On March 20, 2013, Shen Jie and his wife Liu Xi died in a tragic car accident in Yixing, east China's Jiangsu Province—five days before Liu was to have a fertilized egg transferred into her womb using in vitro fertilization technology. Though they have been laid to rest for more than a year, the grieving process has not ended for their families, who decided to go to court to fight for the frozen embryos that would have been used in the procedure.
Shen and Liu got married in 2010, but experienced difficulty conceiving naturally and eventually decided to try assisted reproductive technology. In February 2012, they had embryos made through artificial fertilization by the Nanjing Drum Tower Hospital in Nanjing, capital of Jiangsu.
Since the birth of the first baby conceived outside a woman's body in 1987, science has given childless couples around the world a new hope. For the first time, fertility experts could combine an ovum and sperm in a petri dish and create an embryo that had the potential to become a living child.
In January, Shen's parents filed a lawsuit with a court in Yixing against Liu's mother and father. Both wanted to use the embryos to continue the bloodline of their children. The court later added the Nanjing Drum Tower Hospital, where the frozen embryos are stored, as a third party.
The plaintiff's request for the embryos was rejected finally on May 15.
"Since the couple died and could not realize their plan to have a child, the embryos they left behind cannot be inherited," the court said in a ruling. "The frozen embryos were intended for the dead couple to have a baby with the help of technology. They have limited rights and are not inheritable."

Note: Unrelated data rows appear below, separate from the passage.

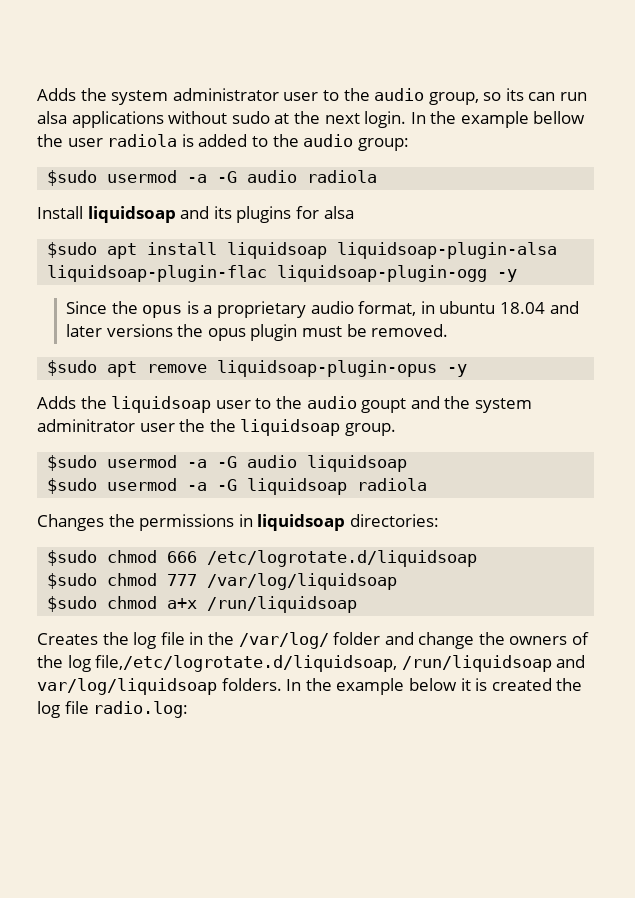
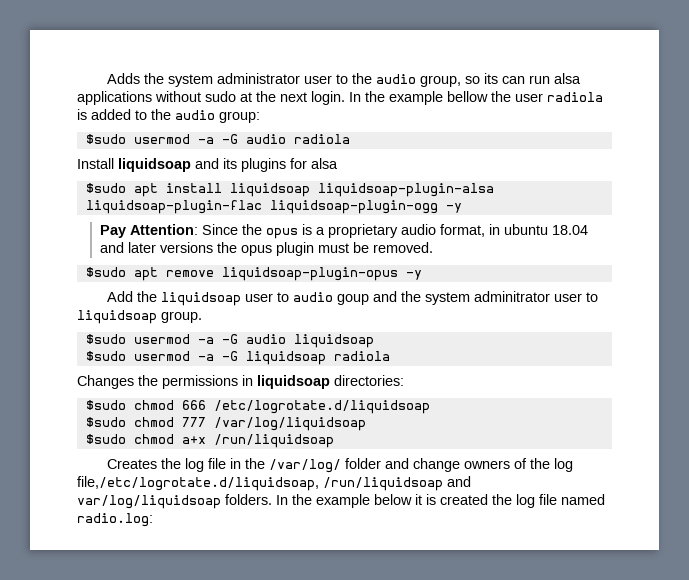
(518, 275) none -> [100,224,199,238] Pay Attention:
[37,396,76,409] Adds -> [107,291,134,302] Add
[275,396,407,413] the audio goupt -> [293,292,370,305] audio goup
[179,419,236,432] the the -> [586,292,599,302] to
[478,632,505,645] the -> (461, 465) none
(89, 707) none -> [561,494,605,505] named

"A frozen embryo is a 'special object' that can develop into life," said Lu Yaqin, the judge presiding over the case. "It is the ethical nature of the embryo that distinguishes it from other objects that can be inherited."
The hospital also refused to hand the embryos over to anyone, explaining in court that the only way to make such embryos grow into children would be to transplant it into a surrogate mother. The procedure is illegal in China and against medical ethics.
"The nature of frozen embryos has not been officially defined and the hospital could not transfer the frozen embryos to the family, as China has strict requirements for the disposal and management of them," said Zheng Zhelan, an attorney for the hospital.
"The only way to keep the embryos alive is to have them implanted in a surrogate mother, but that is against the law in China," Zheng added. He also mentioned that although the hospital has the ability to preserve embryos for years, the couple signed a document in 2012 authorizing their embryos to be destroyed a year later.
"The one-year deadline has passed, and the parents of the dead couple are worried that the embryos may be destroyed," said Guo Wei, the lawyer for Shen's parents. "The couple only intended to buy more time for the embryos by transferring them to other hospitals."
Guo said that there is no law in China banning embryos from being inherited. He urged the hospital to return the embryos to either of the deceased couple's parents.
"We just want to retrieve the embryos and store them at a hospital of our choice. Then we will cross our fingers and wait for the ban on surrogacy to end," said Hu Xingxian, Shen's mother.
Shen and Liu were both single children in their families. Hu said that as both their parents are already old, this is the only hope for them to have biological grandchildren.
"This is our only hope. If in the future, the state allows surrogate pregnancy, we will at least have something to work with. We can even donate the embryos to relatives who cannot get pregnant themselves," Hu said.